---------- SUPPLIED DATA

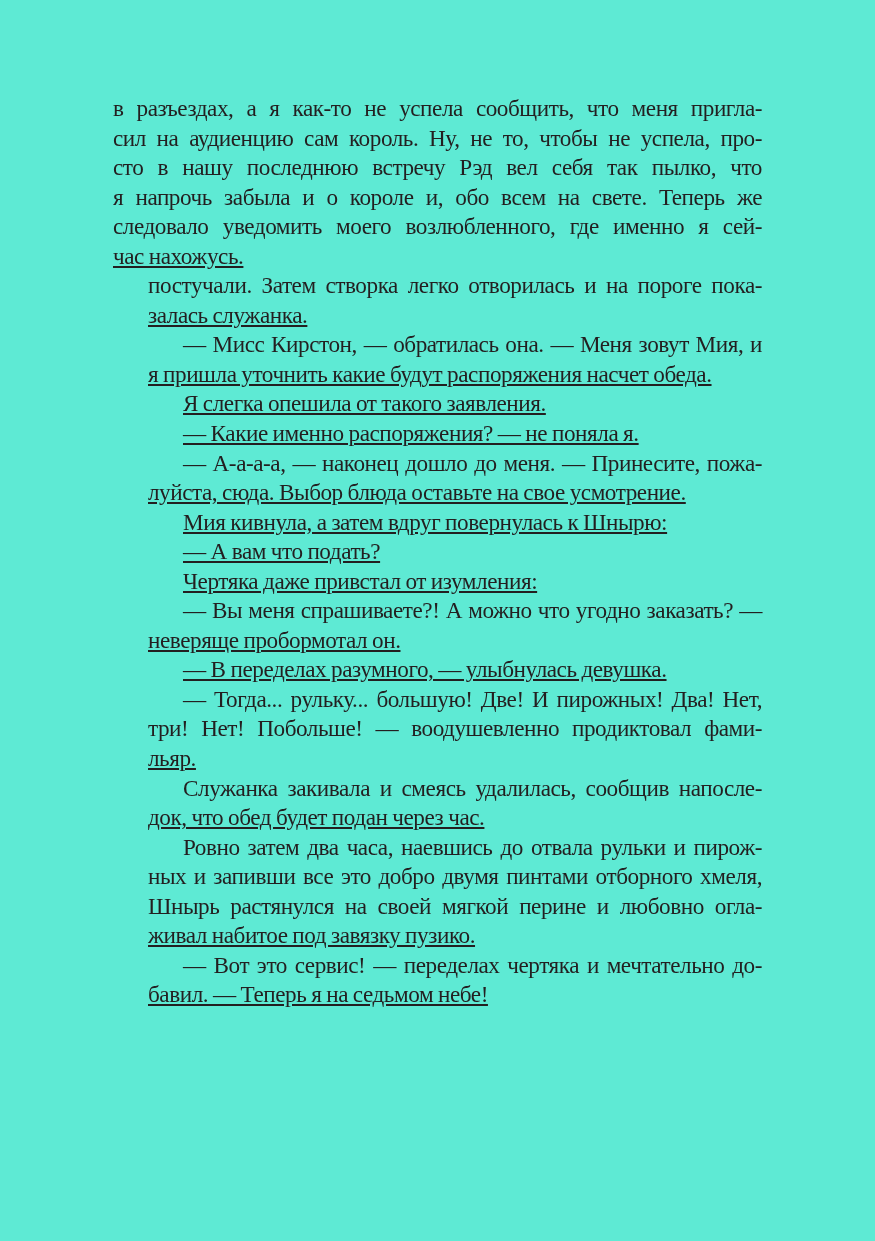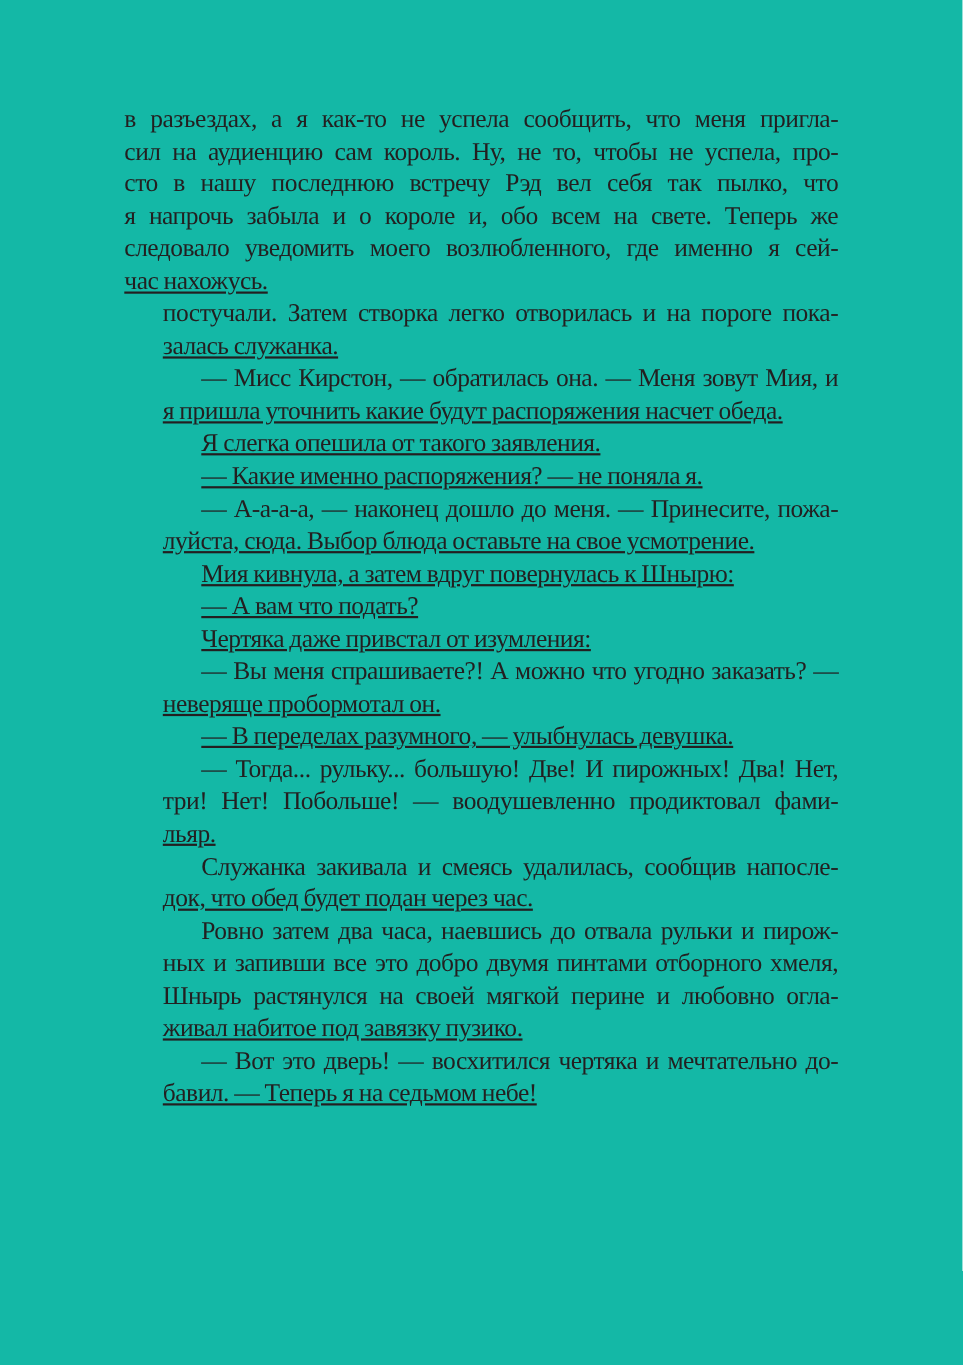--- a/index.html
+++ b/index.html
@@ -12,21 +12,21 @@
       height: 1241px;
       position: relative;
       overflow: hidden;
     }
     .page {
       position: absolute;
       left: 0;
       top: 0;
       width: 875px;
       height: 1241px;
-      background: #14b8a6;
+      background: #5eead4;
     }
     .text-block {
       position: absolute;
       left: 113px;
       top: 94px;
       width: 649px;
       color: #231f20;
       font-family: "Liberation Serif", "DejaVu Serif", serif;
       font-size: 23.2px;
       line-height: 29.55px;
@@ -115,17 +115,17 @@
         <span class="line indent">Служанка закивала и смеясь удалилась, сообщив напосле-</span>
         <span class="line last">док, что обед будет подан через час.</span>
       </div>
       <div class="para">
         <span class="line indent">Ровно затем два часа, наевшись до отвала рульки и пирож-</span>
         <span class="line">ных и запивши все это добро двумя пинтами отборного хмеля,</span>
         <span class="line">Шнырь растянулся на своей мягкой перине и любовно огла-</span>
         <span class="line last">живал набитое под завязку пузико.</span>
       </div>
       <div class="para">
-        <span class="line indent">— Вот это дверь! — восхитился чертяка и мечтательно до-</span>
+        <span class="line indent">— Вот это сервис! — переделах чертяка и мечтательно до-</span>
         <span class="line last">бавил. — Теперь я на седьмом небе!</span>
       </div>
     </div>
 </div>
 
 </body></html>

--------------------

WHAT THE TASK REQUIRES: Quote all the records verbatim, dropping any pictures from your copy.

RESPONSE BELOW:
--- a/index.html
+++ b/index.html
@@ -12,21 +12,21 @@
       height: 1241px;
       position: relative;
       overflow: hidden;
     }
     .page {
       position: absolute;
       left: 0;
       top: 0;
       width: 875px;
       height: 1241px;
-      background: #14b8a6;
+      background: #5eead4;
     }
     .text-block {
       position: absolute;
       left: 113px;
       top: 94px;
       width: 649px;
       color: #231f20;
       font-family: "Liberation Serif", "DejaVu Serif", serif;
       font-size: 23.2px;
       line-height: 29.55px;
@@ -115,17 +115,17 @@
         <span class="line indent">Служанка закивала и смеясь удалилась, сообщив напосле-</span>
         <span class="line last">док, что обед будет подан через час.</span>
       </div>
       <div class="para">
         <span class="line indent">Ровно затем два часа, наевшись до отвала рульки и пирож-</span>
         <span class="line">ных и запивши все это добро двумя пинтами отборного хмеля,</span>
         <span class="line">Шнырь растянулся на своей мягкой перине и любовно огла-</span>
         <span class="line last">живал набитое под завязку пузико.</span>
       </div>
       <div class="para">
-        <span class="line indent">— Вот это дверь! — восхитился чертяка и мечтательно до-</span>
+        <span class="line indent">— Вот это сервис! — переделах чертяка и мечтательно до-</span>
         <span class="line last">бавил. — Теперь я на седьмом небе!</span>
       </div>
     </div>
 </div>
 
 </body></html>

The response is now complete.